§ **Work item**:
Below are some entries. Copy each line in them that holds "none".

§ **Exercise data**:
------------------------------
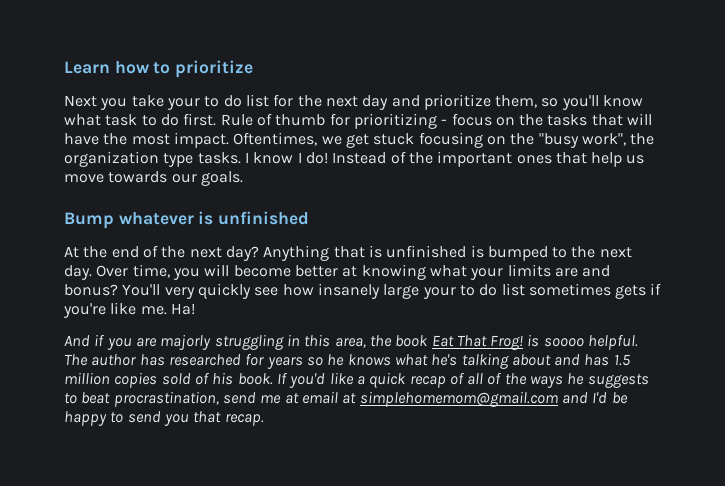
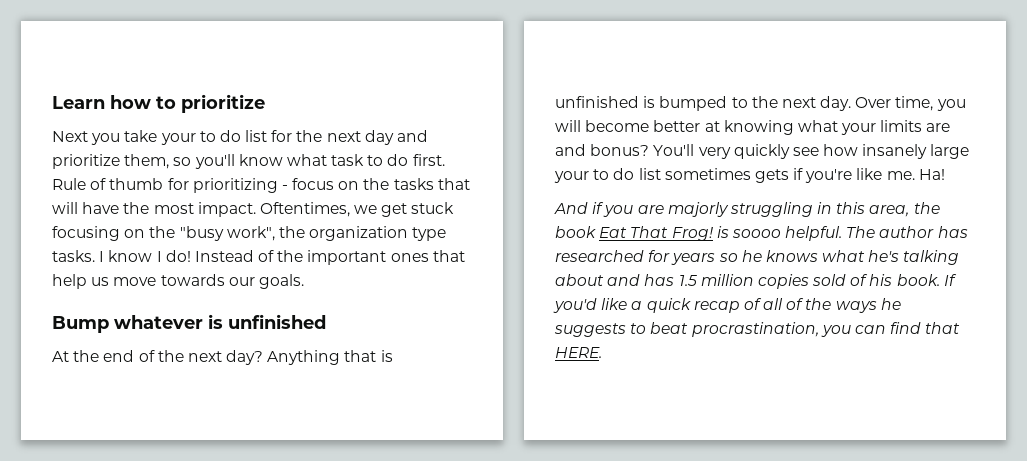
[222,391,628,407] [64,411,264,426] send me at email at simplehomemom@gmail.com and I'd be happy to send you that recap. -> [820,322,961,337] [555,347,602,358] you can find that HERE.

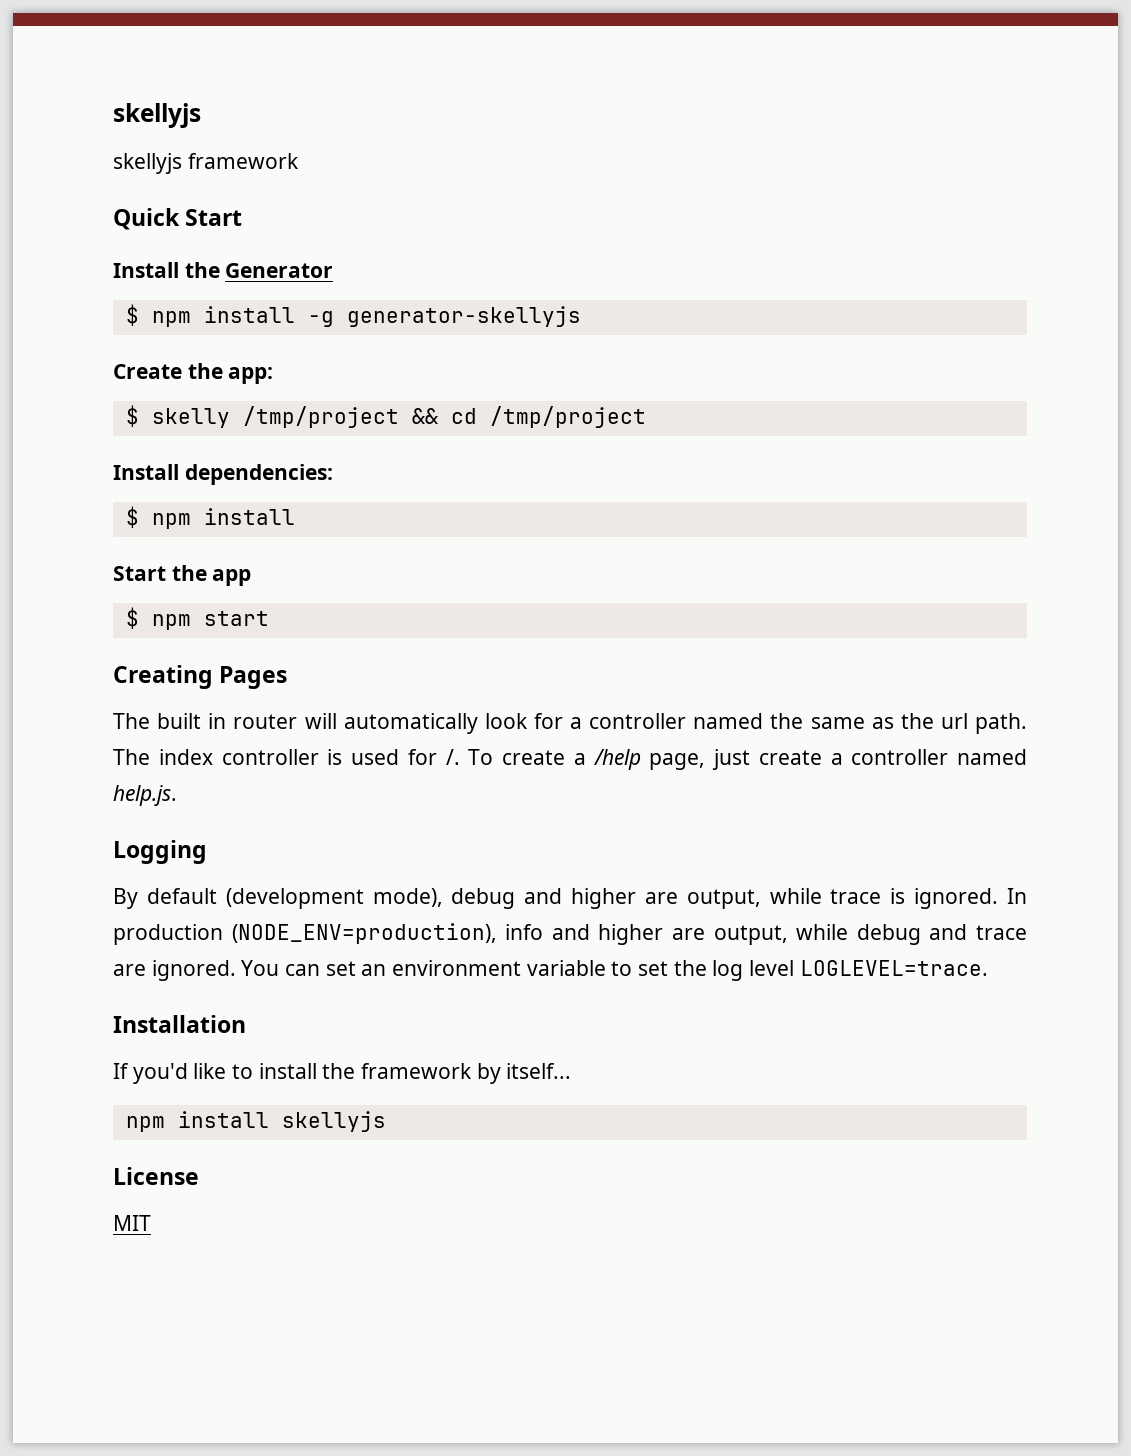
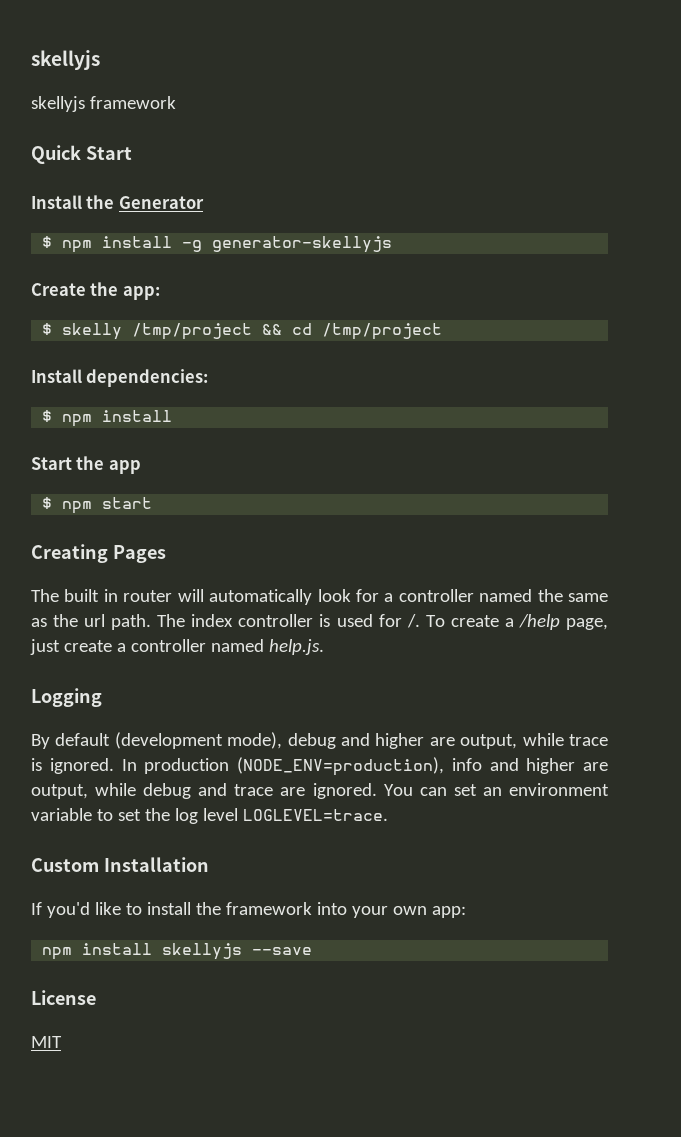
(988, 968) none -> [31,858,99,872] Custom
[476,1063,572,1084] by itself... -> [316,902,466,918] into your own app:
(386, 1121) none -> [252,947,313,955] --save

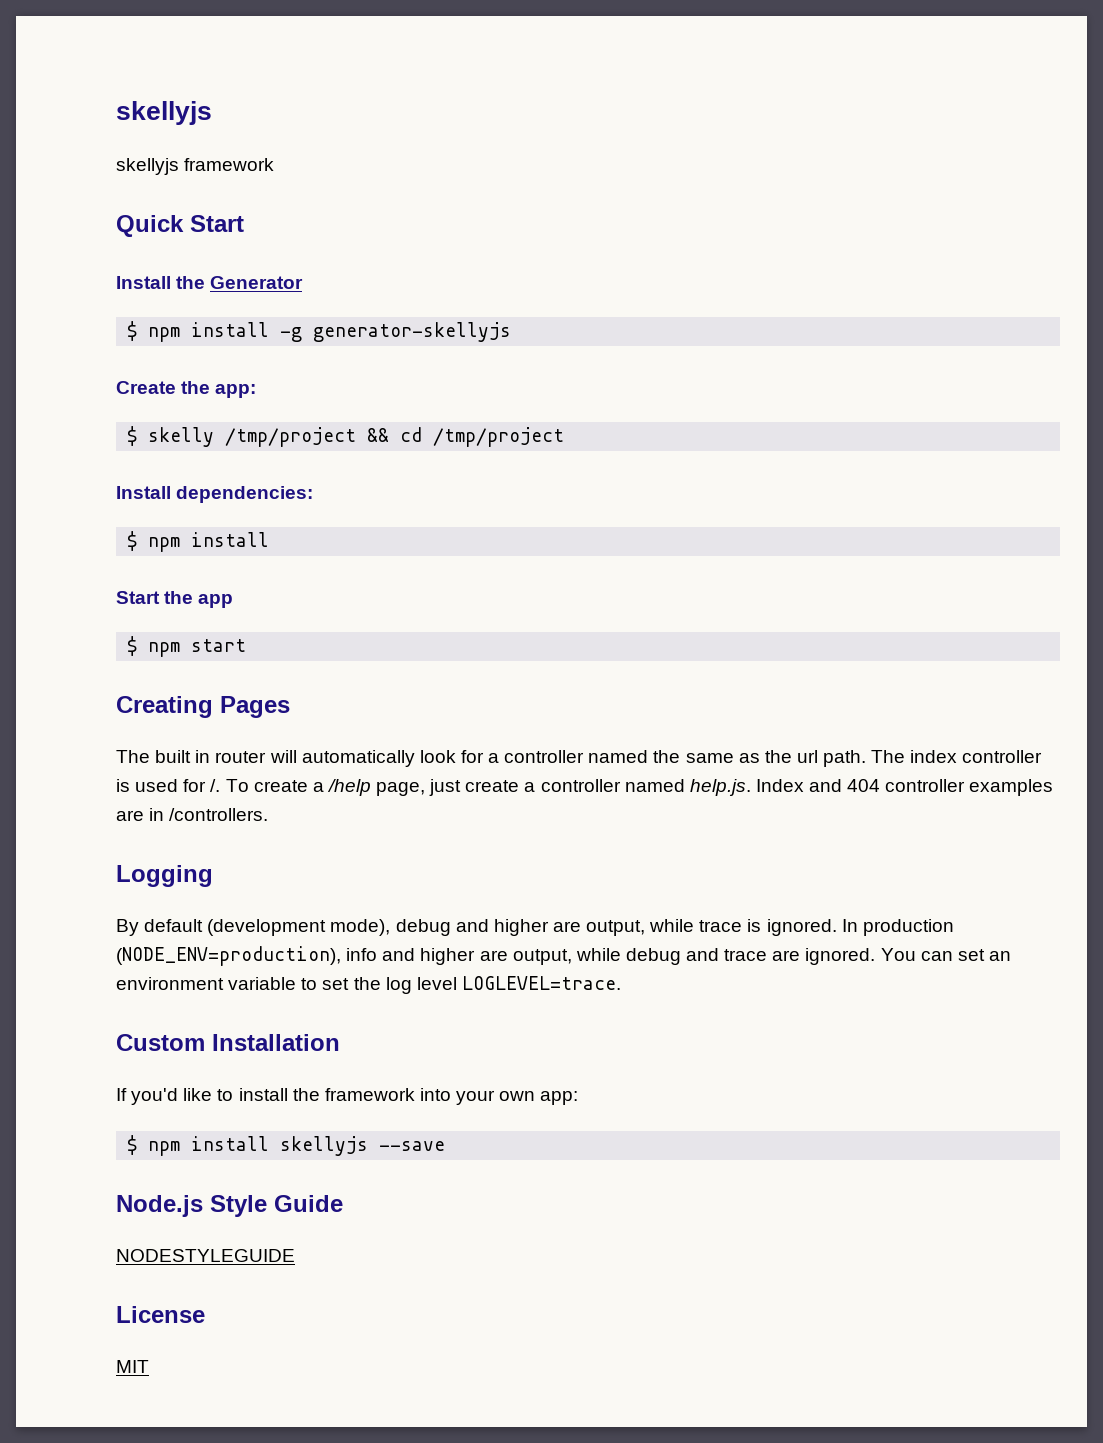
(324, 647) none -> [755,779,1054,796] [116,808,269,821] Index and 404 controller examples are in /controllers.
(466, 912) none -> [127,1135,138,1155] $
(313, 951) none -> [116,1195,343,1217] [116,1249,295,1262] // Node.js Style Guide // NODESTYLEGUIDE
------------------------------
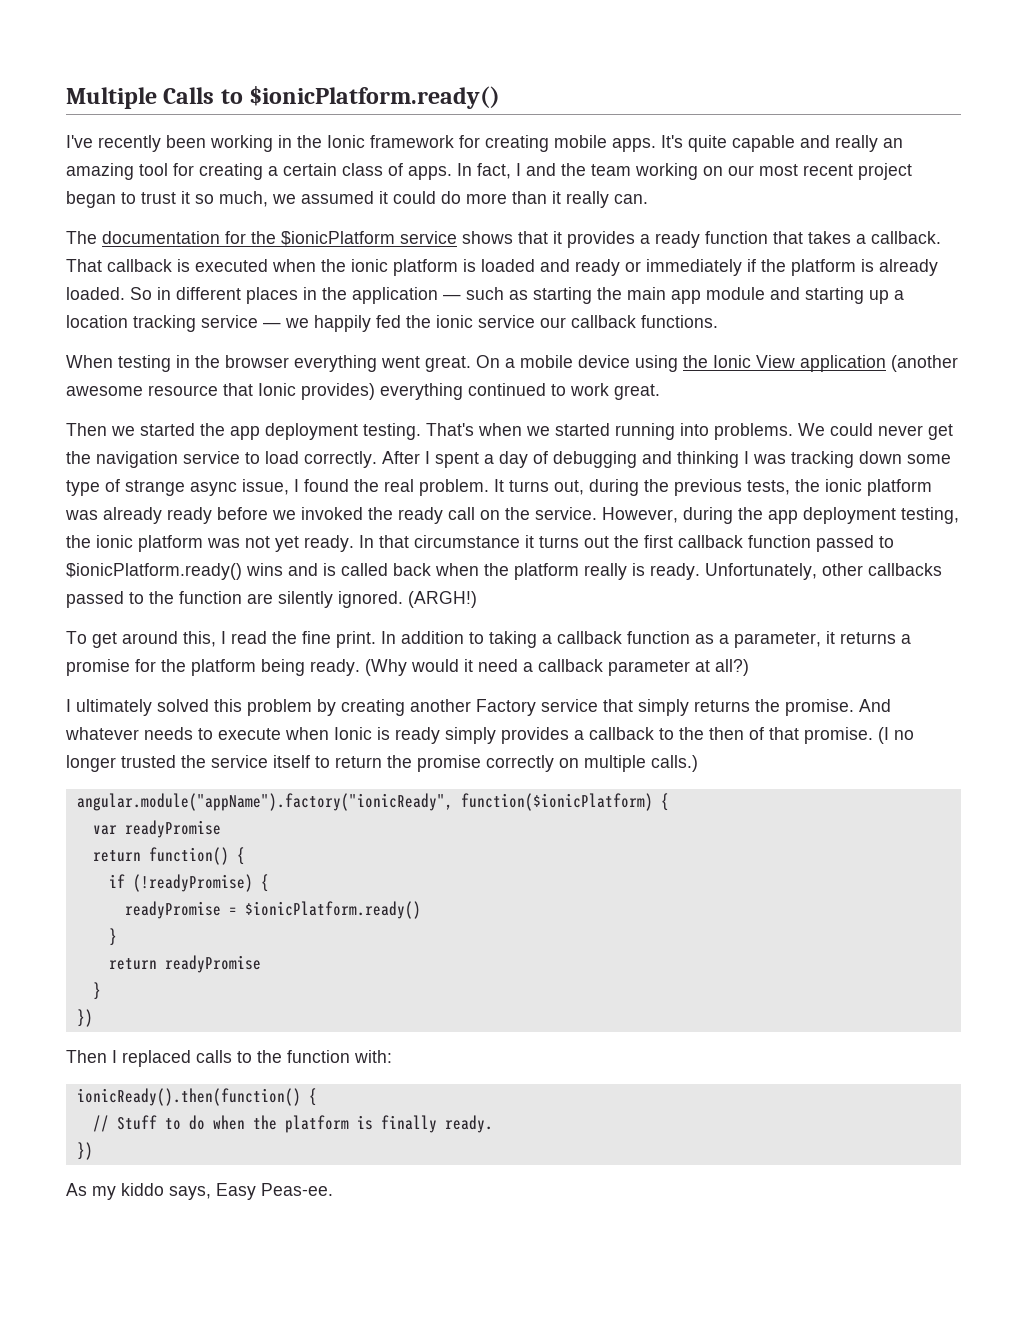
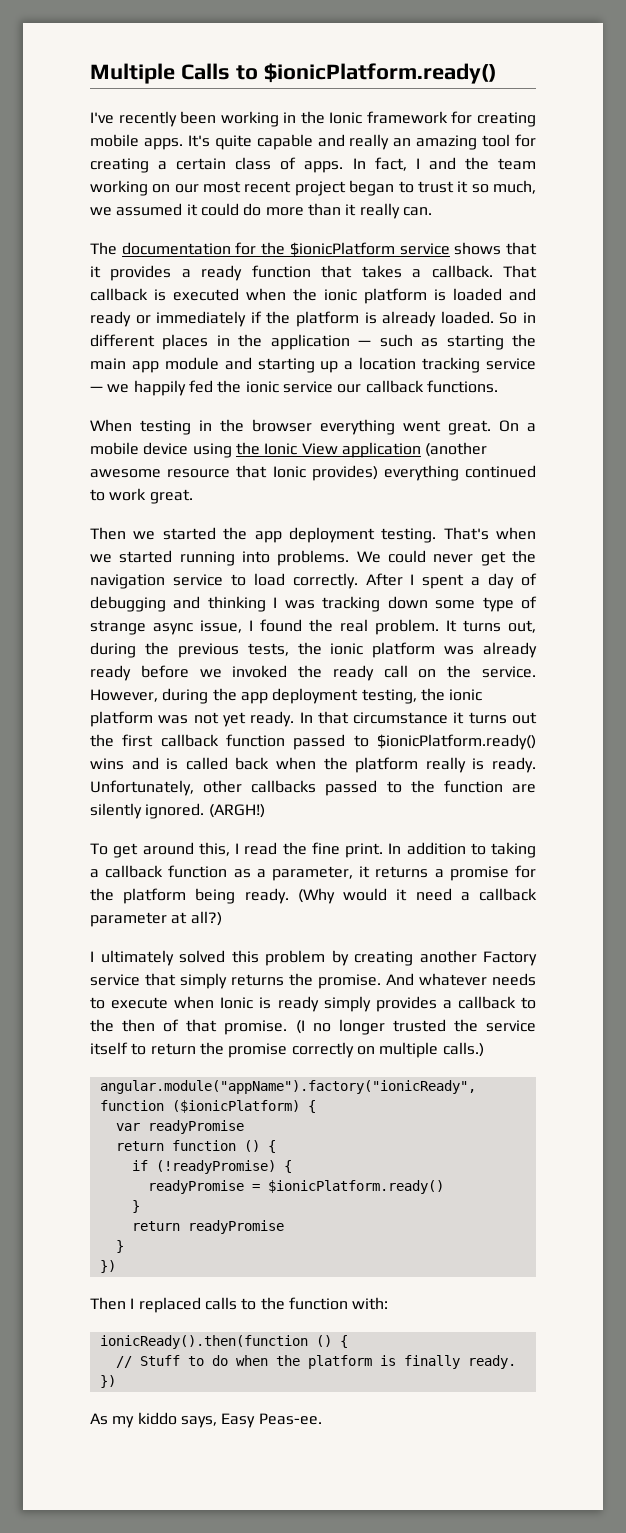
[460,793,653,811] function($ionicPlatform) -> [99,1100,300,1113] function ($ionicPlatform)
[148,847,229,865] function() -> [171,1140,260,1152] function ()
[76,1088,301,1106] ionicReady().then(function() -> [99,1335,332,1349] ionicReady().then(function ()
------------------------------
§ **Answer**:
(988, 968) none -> [31,858,99,872] Custom
(386, 1121) none -> [252,947,313,955] --save
(324, 647) none -> [755,779,1054,796] [116,808,269,821] Index and 404 controller examples are in /controllers.
(466, 912) none -> [127,1135,138,1155] $
(313, 951) none -> [116,1195,343,1217] [116,1249,295,1262] // Node.js Style Guide // NODESTYLEGUIDE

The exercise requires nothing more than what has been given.